══ TASK MATERIAL

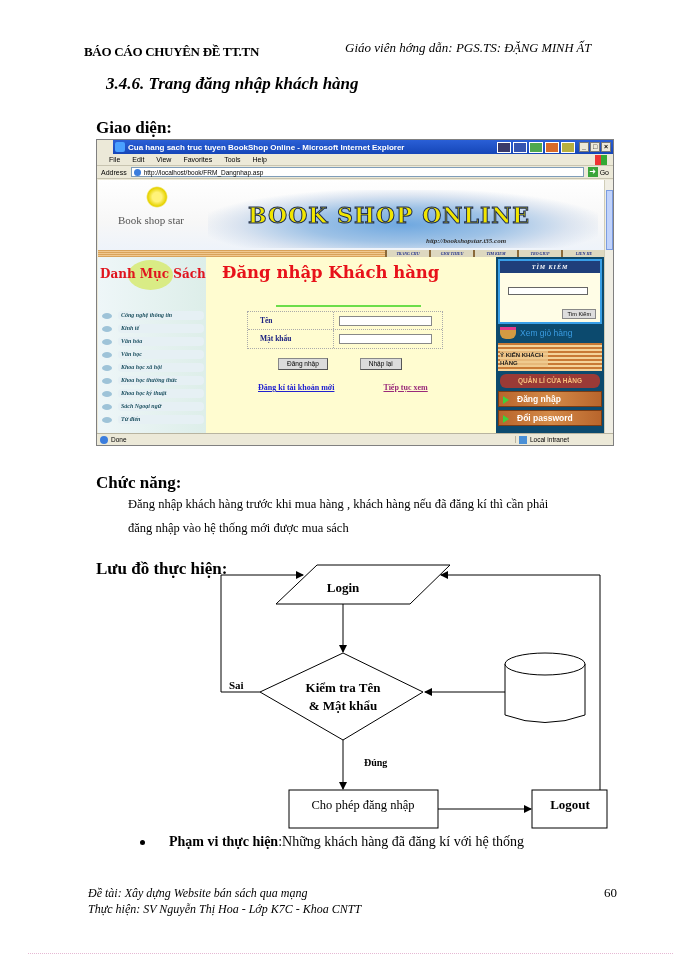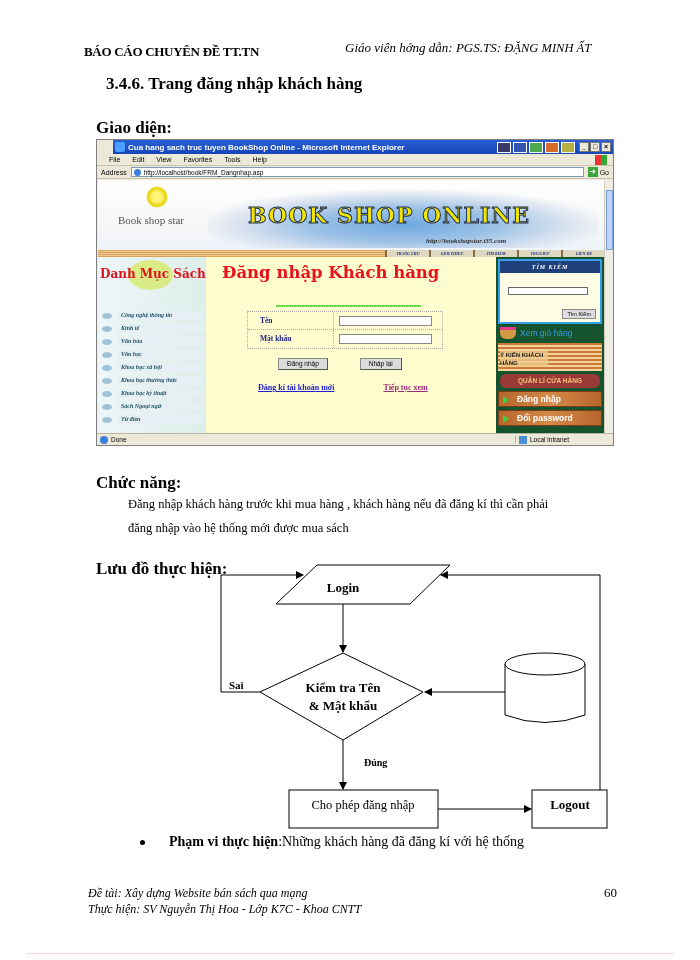--- a/index.html
+++ b/index.html
@@ -3,21 +3,21 @@
 <meta charset="utf-8">
 <style>
   * { box-sizing: border-box; margin: 0; padding: 0; }
   html, body { width: 700px; height: 960px; background: #ffffff; overflow: hidden; }
   body { position: relative; font-family: "Liberation Serif", serif; color: #000; }
   .abs { position: absolute; }
 
   .hdr-left { left: 84px; top: 44px; font-size: 13px; font-weight: bold; letter-spacing: -0.3px; }
   .hdr-right { left: 345px; top: 40px; font-size: 13px; font-style: italic; }
   .hdr-right .name { font-size: 12.5px; }
-  .sec-title { left: 106px; top: 74px; font-size: 17px; font-weight: bold; }
+  .sec-title { left: 106px; top: 74px; font-size: 17px; font-weight: bold; font-style: italic; }
   .h2 { font-size: 17px; font-weight: bold; margin-top: 11px; }
 
   
   .browser { left: 96px; top: 139px; width: 518px; height: 307px; border: 1px solid #808080; background: #ece9d8; overflow: hidden; }
   .titlebar { height: 14px; background: linear-gradient(#2a5fd6, #1546b8); color: #fff; font-family: "Liberation Sans", sans-serif; font-size: 8px; font-weight: bold; display: flex; align-items: center; padding-left: 2px; margin-left: 16px; }
   .titlebar .ie { width: 10px; height: 10px; background: #4aa0ff; border-radius: 2px; margin-right: 3px; }
   .titlebar .spacer { flex: 1; }
   .tb-icons { display: flex; gap: 2px; margin-right: 4px; }
   .tb-icons span { width: 14px; height: 11px; border: 1px solid #fff; }
   .winbtns { display: flex; gap: 1px; margin-right: 2px; }
@@ -58,21 +58,21 @@
   .lrow:last-child { border-bottom: none; }
   .lrow .k { width: 86px; font-size: 7.5px; font-weight: bold; color: #1a2080; padding-left: 12px; line-height: 18px; border-right: 1px dotted #aaa; }
   .lrow .v { flex: 1; display: flex; align-items: center; padding-left: 5px; }
   .lrow input { width: 93px; height: 10px; border: 1px solid #888; background: #fff; font-size: 6px; }
   .btn-row { position: absolute; left: 72px; top: 101px; display: flex; gap: 32px; }
   .wbtn { height: 12px; font-family: "Liberation Sans", sans-serif; font-size: 6.5px; background: #dcdcdc; border: 1px solid #888; border-right-color: #555; border-bottom-color: #555; padding: 0 8px; line-height: 10px; }
   .links { position: absolute; left: 52px; top: 126px; display: flex; gap: 13px; font-size: 8px; font-weight: bold; }
   .links .reg { color: #2020d0; text-decoration: underline; }
   .links .cont { color: #9a2a7a; text-decoration: underline; margin-left: 36px; }
 
-  .rightcol { position: absolute; left: 398px; top: 77px; width: 109px; height: 197px; background: #14532d; }
+  .rightcol { position: absolute; left: 398px; top: 77px; width: 109px; height: 197px; background: #0c4a6e; }
   .search-box { position: absolute; left: 2px; top: 2px; width: 104px; height: 65px; border: 2px solid #39a0e8; background: #fffde6; }
   .search-head { height: 12px; background: #1f3f7a; color: #fff; font-size: 6px; font-weight: bold; font-style: italic; text-align: center; line-height: 12px; letter-spacing: 1px; }
   .search-input { position: absolute; left: 8px; top: 26px; width: 80px; height: 8px; background: #fff; border: 1px solid #666; }
   .search-btn { position: absolute; right: 4px; bottom: 3px; font-size: 5.5px; font-family: "Liberation Sans", sans-serif; background: #ddd; border: 1px solid #888; padding: 0 4px; line-height: 8px; }
   .cart { position: absolute; left: 4px; top: 70px; display: flex; align-items: center; gap: 4px; }
   .cart .basket { width: 16px; height: 12px; background: #d29a42; border-radius: 0 0 6px 6px; border-top: 3px solid #e33a8a; }
   .cart .lbl { font-family: "Liberation Sans", sans-serif; font-size: 8.5px; color: #3a9be0; }
   .ykien { position: absolute; left: 2px; top: 86px; width: 104px; height: 28px; background: repeating-linear-gradient(180deg, #c87a36 0 2px, #f4d39a 2px 4px); }
   .ykien .lbl { position: absolute; left: 2px; top: 8px; font-family: "Liberation Sans", sans-serif; font-size: 6px; font-weight: bold; color: #1a1a1a; line-height: 8px; background: rgba(238,200,140,0.8); width: 48px; }
   .qlch { position: absolute; left: 4px; top: 117px; width: 100px; height: 14px; border-radius: 6px; background: #9a3a36; color: #f7c07c; font-family: "Liberation Sans", sans-serif; font-size: 6.5px; font-weight: bold; text-align: center; line-height: 14px; }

════

_WHAT THIS TASK INVOLVES:_
Word for word and without any pictures, return all of the lines above.

_WRITTEN SOLUTION:_
--- a/index.html
+++ b/index.html
@@ -3,21 +3,21 @@
 <meta charset="utf-8">
 <style>
   * { box-sizing: border-box; margin: 0; padding: 0; }
   html, body { width: 700px; height: 960px; background: #ffffff; overflow: hidden; }
   body { position: relative; font-family: "Liberation Serif", serif; color: #000; }
   .abs { position: absolute; }
 
   .hdr-left { left: 84px; top: 44px; font-size: 13px; font-weight: bold; letter-spacing: -0.3px; }
   .hdr-right { left: 345px; top: 40px; font-size: 13px; font-style: italic; }
   .hdr-right .name { font-size: 12.5px; }
-  .sec-title { left: 106px; top: 74px; font-size: 17px; font-weight: bold; }
+  .sec-title { left: 106px; top: 74px; font-size: 17px; font-weight: bold; font-style: italic; }
   .h2 { font-size: 17px; font-weight: bold; margin-top: 11px; }
 
   
   .browser { left: 96px; top: 139px; width: 518px; height: 307px; border: 1px solid #808080; background: #ece9d8; overflow: hidden; }
   .titlebar { height: 14px; background: linear-gradient(#2a5fd6, #1546b8); color: #fff; font-family: "Liberation Sans", sans-serif; font-size: 8px; font-weight: bold; display: flex; align-items: center; padding-left: 2px; margin-left: 16px; }
   .titlebar .ie { width: 10px; height: 10px; background: #4aa0ff; border-radius: 2px; margin-right: 3px; }
   .titlebar .spacer { flex: 1; }
   .tb-icons { display: flex; gap: 2px; margin-right: 4px; }
   .tb-icons span { width: 14px; height: 11px; border: 1px solid #fff; }
   .winbtns { display: flex; gap: 1px; margin-right: 2px; }
@@ -58,21 +58,21 @@
   .lrow:last-child { border-bottom: none; }
   .lrow .k { width: 86px; font-size: 7.5px; font-weight: bold; color: #1a2080; padding-left: 12px; line-height: 18px; border-right: 1px dotted #aaa; }
   .lrow .v { flex: 1; display: flex; align-items: center; padding-left: 5px; }
   .lrow input { width: 93px; height: 10px; border: 1px solid #888; background: #fff; font-size: 6px; }
   .btn-row { position: absolute; left: 72px; top: 101px; display: flex; gap: 32px; }
   .wbtn { height: 12px; font-family: "Liberation Sans", sans-serif; font-size: 6.5px; background: #dcdcdc; border: 1px solid #888; border-right-color: #555; border-bottom-color: #555; padding: 0 8px; line-height: 10px; }
   .links { position: absolute; left: 52px; top: 126px; display: flex; gap: 13px; font-size: 8px; font-weight: bold; }
   .links .reg { color: #2020d0; text-decoration: underline; }
   .links .cont { color: #9a2a7a; text-decoration: underline; margin-left: 36px; }
 
-  .rightcol { position: absolute; left: 398px; top: 77px; width: 109px; height: 197px; background: #14532d; }
+  .rightcol { position: absolute; left: 398px; top: 77px; width: 109px; height: 197px; background: #0c4a6e; }
   .search-box { position: absolute; left: 2px; top: 2px; width: 104px; height: 65px; border: 2px solid #39a0e8; background: #fffde6; }
   .search-head { height: 12px; background: #1f3f7a; color: #fff; font-size: 6px; font-weight: bold; font-style: italic; text-align: center; line-height: 12px; letter-spacing: 1px; }
   .search-input { position: absolute; left: 8px; top: 26px; width: 80px; height: 8px; background: #fff; border: 1px solid #666; }
   .search-btn { position: absolute; right: 4px; bottom: 3px; font-size: 5.5px; font-family: "Liberation Sans", sans-serif; background: #ddd; border: 1px solid #888; padding: 0 4px; line-height: 8px; }
   .cart { position: absolute; left: 4px; top: 70px; display: flex; align-items: center; gap: 4px; }
   .cart .basket { width: 16px; height: 12px; background: #d29a42; border-radius: 0 0 6px 6px; border-top: 3px solid #e33a8a; }
   .cart .lbl { font-family: "Liberation Sans", sans-serif; font-size: 8.5px; color: #3a9be0; }
   .ykien { position: absolute; left: 2px; top: 86px; width: 104px; height: 28px; background: repeating-linear-gradient(180deg, #c87a36 0 2px, #f4d39a 2px 4px); }
   .ykien .lbl { position: absolute; left: 2px; top: 8px; font-family: "Liberation Sans", sans-serif; font-size: 6px; font-weight: bold; color: #1a1a1a; line-height: 8px; background: rgba(238,200,140,0.8); width: 48px; }
   .qlch { position: absolute; left: 4px; top: 117px; width: 100px; height: 14px; border-radius: 6px; background: #9a3a36; color: #f7c07c; font-family: "Liberation Sans", sans-serif; font-size: 6.5px; font-weight: bold; text-align: center; line-height: 14px; }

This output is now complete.